Auteur : Kabinet Fofana, politologue, chroniqueur de Guinéenews©
En l’espace de quelques jours, la Guinée a beaucoup perdu. On a perdu un jeune intellectuel, de manière barbare, qui incarnait l’excellence de la formation guinéenne et représentait l’avenir du pays. On a perdu probablement le chanteur le plus doué de sa génération, Kerfalla Kanté, dont la mélodie et le timbre de voix ne laissaient personne insensible. Et aujourd’hui, on vient de perdre un grand commis de l’État, en la personne de Maître Kélèfa Sall, ancien président de la cour constitutionnelle. Les hommages sont unanimes, ils devraient l’être et le rester car les défunts les méritent largement. Sauf qu’en Guinée, peut-être plus qu’ailleurs actuellement, la politique politicienne, poussant toutes les limites de la bienséance et de la morale, pollue ces moments de communion nationale. C’est triste et désolant !
Aussi bien que ceux qui ont polémiqué sur le prétendu engagement politique à l’Union des Forces Démocratiques de Guinée (UFDG) du Dr Mamoudou Barry, à peine arraché à notre affection, que ceux qui, aujourd’hui, se précipitent à gloser sur les raisons du décès de Me Sall qu’ils imputent plus ou moins clairement au pouvoir en place et spéculent même sur les prochaines obsèques de l’ancien président de la cour constitutionnelle. Tous se doivent de garder raison et laisser la famille du défunt faire son deuil dans la dignité et la tranquillité.
Monsieur Sall, devrait-on le rappeler, à l’investiture du président de la République, lui avait fait l’invite de ne point succomber « aux sirènes révisionnistes ». Il est fort à parier que l’opinion publique ne retienne finalement que cette injonction qui est brandie comme étant le principal motif de sa révocation alors même qu’il y a eu une désapprobation par vote, me semble t-il, de ses pairs. Bref. Quoi qu’il en fut, comment peut-on assimiler à de la démagogie des hommages que l’État à travers ses représentants temporaires, organiserait pour services rendus à la Nation ? Pis, comment pour des raisons de manoeuvres politiciennes peut-on aller jusqu’à attribuer la mort de Me Sall à un quelconque dissensus avec le pouvoir en place et comme si cela ne suffisait pas, comment ose-t-on demander à la famille de refuser des obsèques nationales sous prétexte que Me Sall était en conflit ouvert avec le président de la République ?

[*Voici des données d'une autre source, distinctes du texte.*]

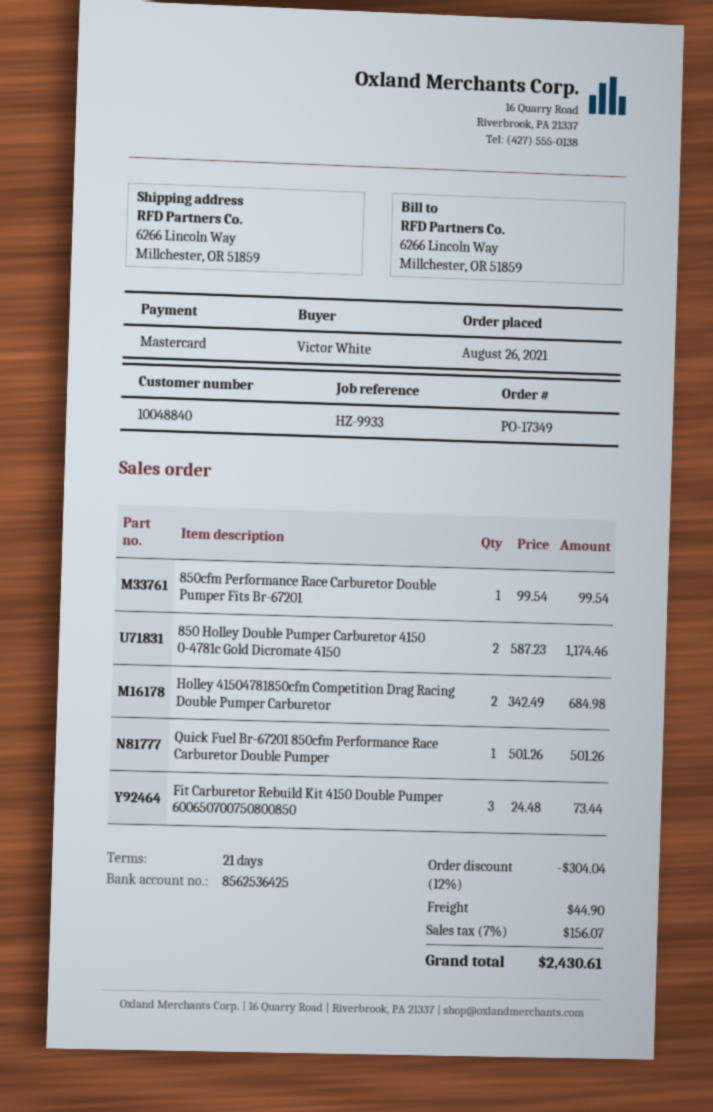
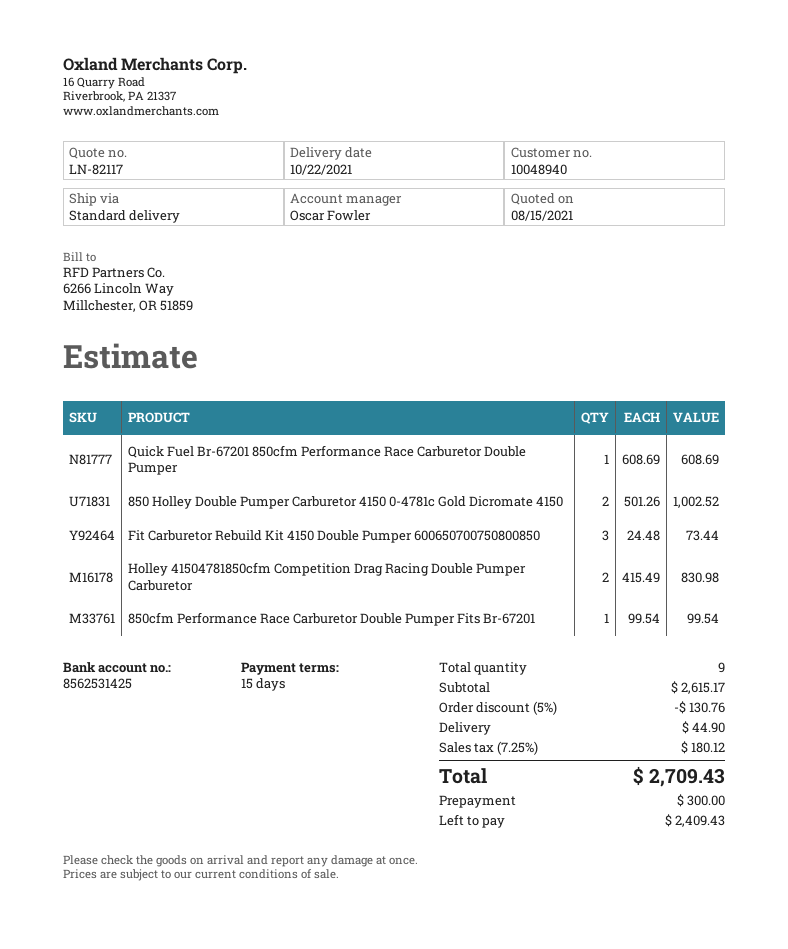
payment terms: 21 days -> 15 days
customer number: 10048840 -> 10048940
bank account: 8562536425 -> 8562531425
850 Holley Double Pumper Carburetor 4150 0-4781c Gold Dicromate 4150: 2 x 587.23 = 1174.46 -> 2 x 501.26 = 1002.52
Holley 41504781850cfm Competition Drag Racing Double Pumper Carburetor: 2 x 342.49 = 684.98 -> 2 x 415.49 = 830.98
Quick Fuel Br-67201 850cfm Performance Race Carburetor Double Pumper: 1 x 501.26 = 501.26 -> 1 x 608.69 = 608.69
discount: 12% = 304.04 -> 5% = 130.76
tax: 7% = 156.07 -> 7.25% = 180.12
total: 2430.61 -> 2709.43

Au-delà de la manipulation politique, de telles attitudes confinent à une certaine inculture des mœurs républicaines. C’est ignorer tout de la dimension mémorielle de l’État. Autrement dit, quid de la pérennité de l’État et de sa dissociation de la personne d’un quelconque responsable politique fut-il le président de la République ?
A l’aune de la continuité et du caractère impersonnel de l’Etat, on ne devrait confondre l’Etat aux conjonctures politiques. C’est une tradition républicaine que l’État rende hommage à une telle figure en raison des hautes responsabilités qu’il a eues. Le Panthéon en France abrite de grandes figures qui ont remarquablement marqué la marche de cette Nation et ce, même quand elles n’ont pas été en phase avec la politique générale qui prévalait alors. Peu importe donc la prétendue divergence du regretté Sall avec le président de la République en lien dit-on, avec son discours appelant celui-ci à s’astreindre au respect scrupuleux des dispositions de la constitution.

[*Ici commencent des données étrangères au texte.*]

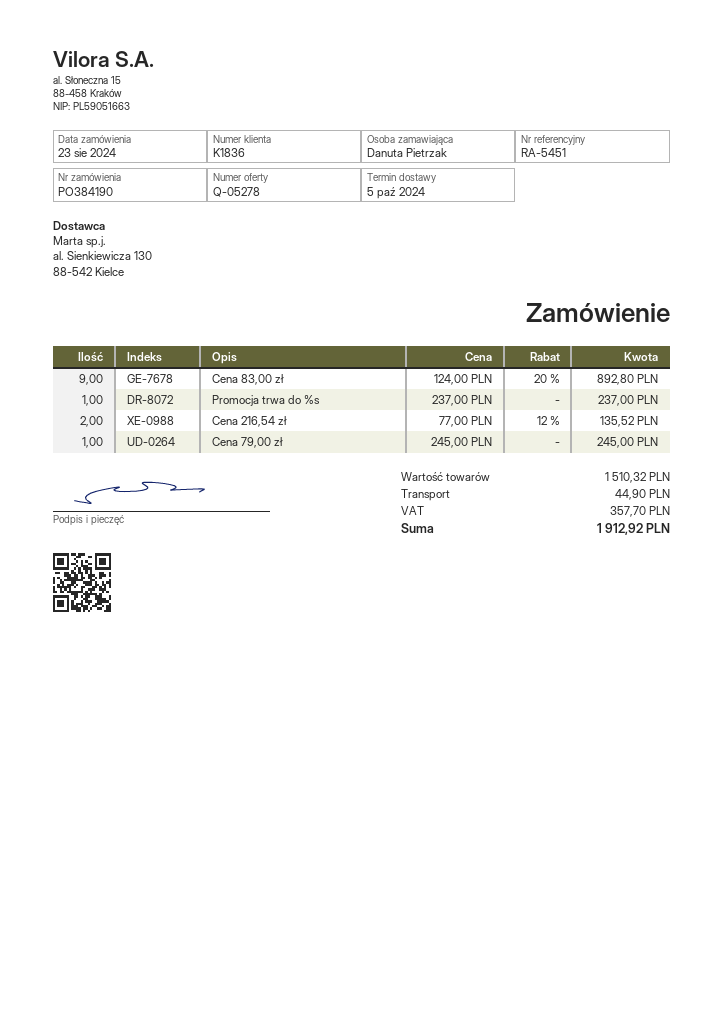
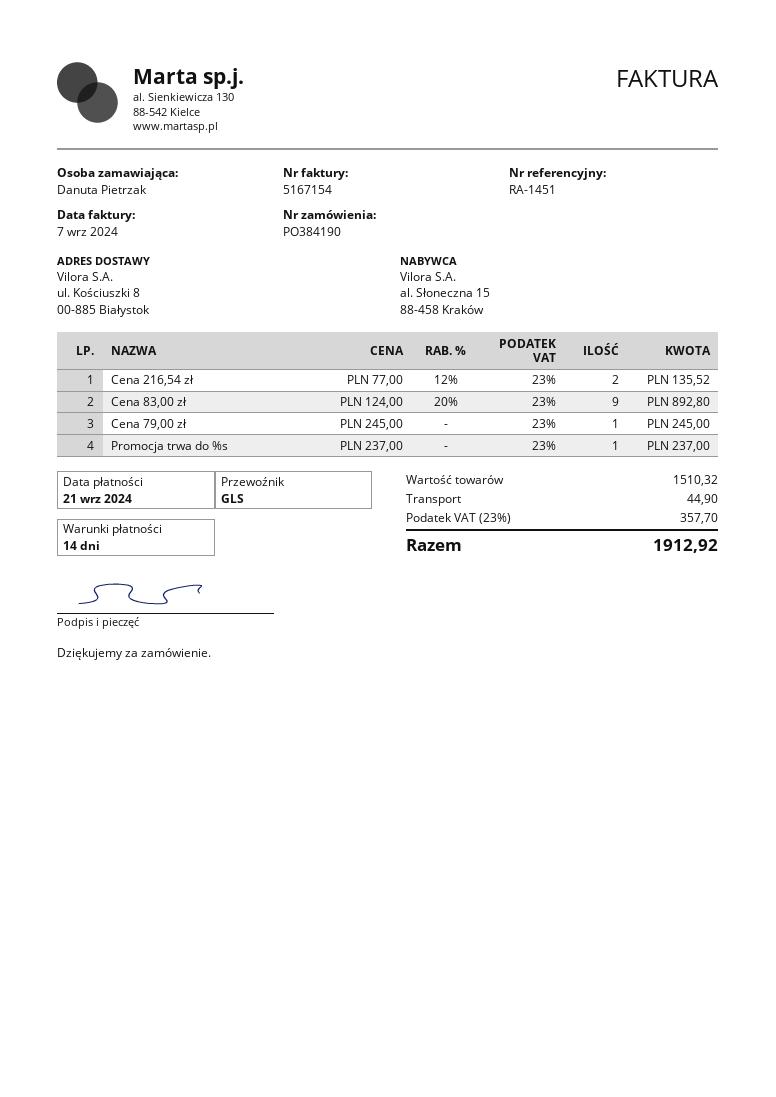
reference: RA-5451 -> RA-1451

A contrario, on devrait plutôt fustiger le gouvernement qui n’organiserait pas de dignes obsèques en l’honneur d’un ancien président de la cour constitutionnelle. Même le simple fait qu’il ait été jusqu’à son dernier souffle juge à la même cour et qu’il ait été le premier président de la cour constitutionnelle, suffisent pour qu’il soit drapé des couleurs de la Nation et qu’on lui chante l’hymne à son honneur. Il mériterait qu’on lui déclame le « douga« en l’honneur des grands hommes. Ne dit-on pas « aux grands hommes, la patrie reconnaissante » ?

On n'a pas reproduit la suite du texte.